(Jornalistas Livres, 28/03/2016) Os dados são impactantes. Na produção de filmes brasileiros, cargos considerados de destaque, como direção e roteiro, têm ampla predominância masculina (74% e 65% respectivamente, segundo a última pesquisa da Ancine).
Outros dados da mesma pesquisa mostram que, além das mulheres ainda serem minoria nas funções mais valorizadas do audiovisual, elas estão mais presentes em obras de menor duração e documentários — produções de orçamento mais baixo.
Se ao recorte de gênero for acrescentado o recorte de cor, a situação é ainda mais alarmante: nenhum dos filmes brasileiros de maior bilheteria entre 2002 e 2014 foi dirigido por uma mulher negra.

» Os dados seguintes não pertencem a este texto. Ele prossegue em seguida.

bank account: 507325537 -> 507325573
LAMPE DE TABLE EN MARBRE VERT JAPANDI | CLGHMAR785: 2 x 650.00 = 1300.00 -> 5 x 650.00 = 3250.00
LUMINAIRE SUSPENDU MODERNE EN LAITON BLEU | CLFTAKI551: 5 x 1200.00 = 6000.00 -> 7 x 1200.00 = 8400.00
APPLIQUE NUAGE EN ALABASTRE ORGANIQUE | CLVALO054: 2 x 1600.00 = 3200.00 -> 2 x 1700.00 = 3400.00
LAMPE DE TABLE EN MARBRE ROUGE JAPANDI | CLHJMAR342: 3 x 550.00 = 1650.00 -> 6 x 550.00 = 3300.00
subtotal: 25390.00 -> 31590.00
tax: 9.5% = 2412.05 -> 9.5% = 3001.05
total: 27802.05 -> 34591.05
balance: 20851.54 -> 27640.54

No elenco dessas obras, o espaço das mulheres negras também é muito reduzido: 5%, contra 45% de homens brancos, 35% de mulheres brancas e 15% de homens negros, de acordo com dados do Grupo de Estudos Multidisciplinares da Ação Afirmativa (GEMAA).
Essas e outras pesquisas aqueceram o ciclo “Quem tem medo das mulheres no audiovisual?”, que reuniu 27 cineastas, realizadoras, militantes e ativistas em 7 mesas de debate, de 17 a 20 de março, no MIS São Paulo, MIS Campinas e centro cultural Tapera Taperá (SP).

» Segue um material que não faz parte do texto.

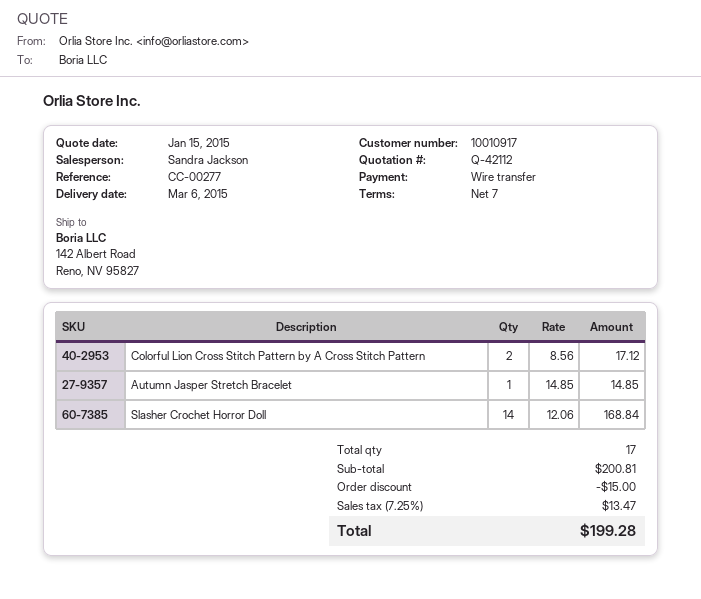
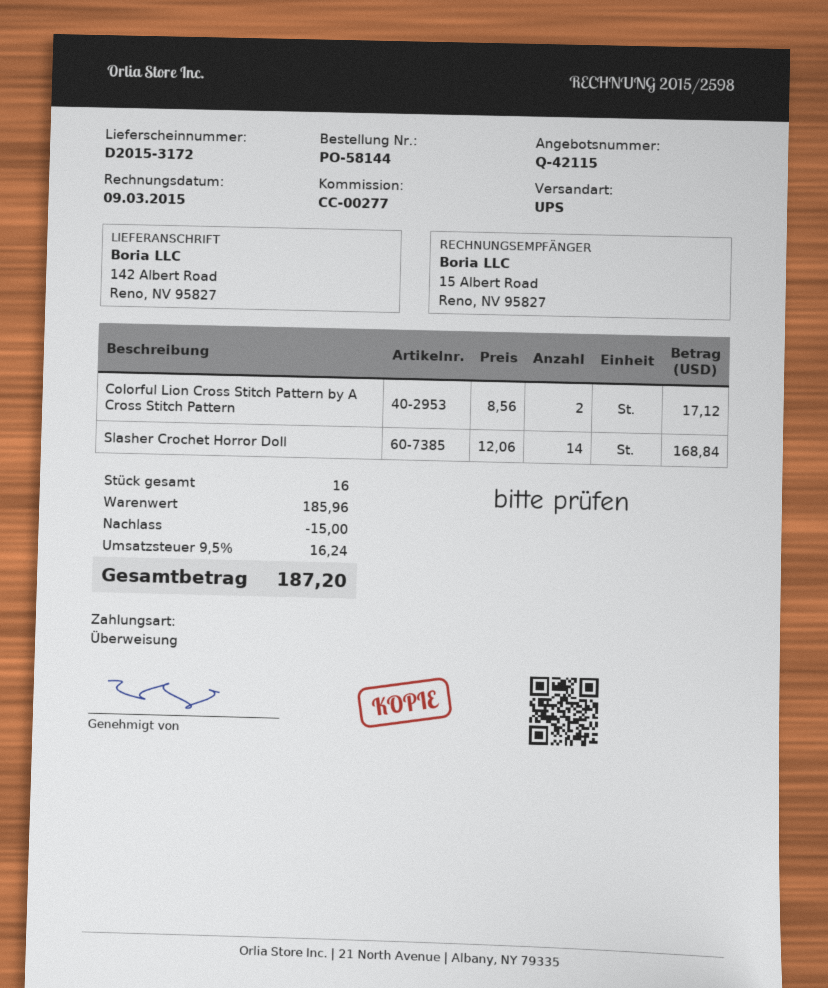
quote number: Q-42112 -> Q-42115
Autumn Jasper Stretch Bracelet: 1 x 14.85 = 14.85 -> none
total quantity: 17 -> 16
subtotal: 200.81 -> 185.96
tax: 7.25% = 13.47 -> 9.5% = 16.24
total: 199.28 -> 187.20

O evento, aberto e gratuito, idealizado e organizado pelo Coletivo Vermelha — formado por diretoras e roteiristas que se propõem a pensar criticamente a condição feminina e as relações de gênero no meio audiovisual –, mobilizou mais de 300 pessoas durante os 4 dias de discussão.

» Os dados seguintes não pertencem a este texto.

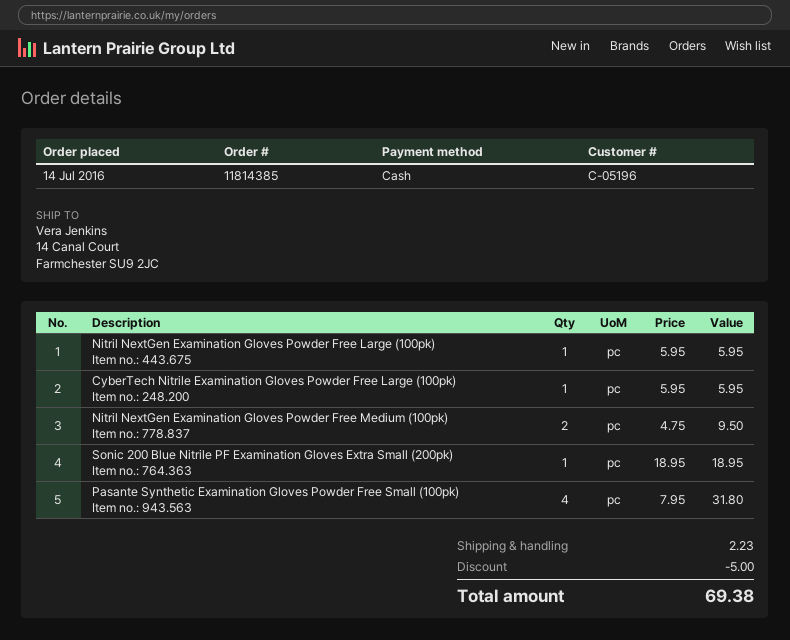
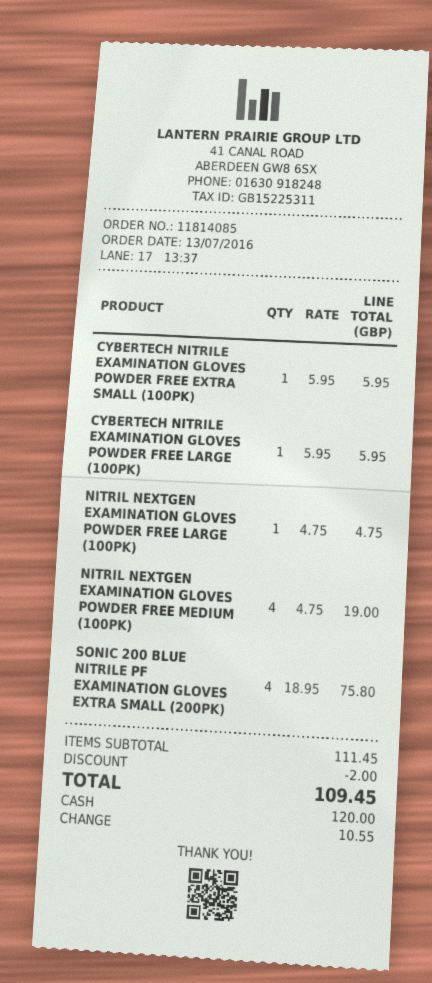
order number: 11814385 -> 11814085
order date: 2016-07-14 -> 2016-07-13
Nitril NextGen Examination Gloves Powder Free Large (100pk): 1 x 5.95 = 5.95 -> 1 x 4.75 = 4.75
Nitril NextGen Examination Gloves Powder Free Medium (100pk): 2 x 4.75 = 9.50 -> 4 x 4.75 = 19.00
Sonic 200 Blue Nitrile PF Examination Gloves Extra Small (200pk): 1 x 18.95 = 18.95 -> 4 x 18.95 = 75.80
Pasante Synthetic Examination Gloves Powder Free Small (100pk): 4 x 7.95 = 31.80 -> none
CYBERTECH NITRILE EXAMINATION GLOVES POWDER FREE EXTRA SMALL (100PK): none -> 1 x 5.95 = 5.95
discount: 5.00 -> 2.00
shipping: 2.23 -> none
total: 69.38 -> 109.45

No site do Coletivo, é possível consultar a programação completa , os temas das mesas, as minibiografias de todas as convidadas e, em breve, os debates na íntegra: http://coletivovermelha.com.br/.
Paridade de gênero não basta
As mesas abordaram desde a manutenção e transformação dos estereótipos de gênero em filmes e na TV e o impacto disso nas crianças; a existência e a desconstrução da ideia de “olhar feminino”; políticas públicas afirmativas para o setor; até a mulher negra no audiovisual e as relações de produção no set de filmagem.
O balanço das reflexões em todas elas apontaram, entretanto, para uma premissa transversal: a de que falar em paridade de gênero no audiovisual não basta.
Sem levar em conta outros recortes, como classe e cor, o setor audiovisual continuará reproduzindo os privilégios e preconceitos arraigados na sociedade brasileira — desigualdade de oportunidades, renda e gênero, além de homofobia, transfobia, exclusão de grupos como os indígenas etc.
“Falar das estatísticas sobre a mulher negra no audiovisual não vai dar resultado se não colocarmos no debate a palavra discriminação. E falar em discriminação significa que vamos precisar deslocar da fila os companheiros homens, eles precisam sair da frente. E isso é profundamente desagradável. Veja o que está acontecendo em Brasília. É desagradável dizer a quem sempre teve tudo que não vai mais ter tudo”, provocou Wania Sant’Anna, ativista feminista e antirracista, na abertura da mesa “A Mulher Negra no Audiovisual”.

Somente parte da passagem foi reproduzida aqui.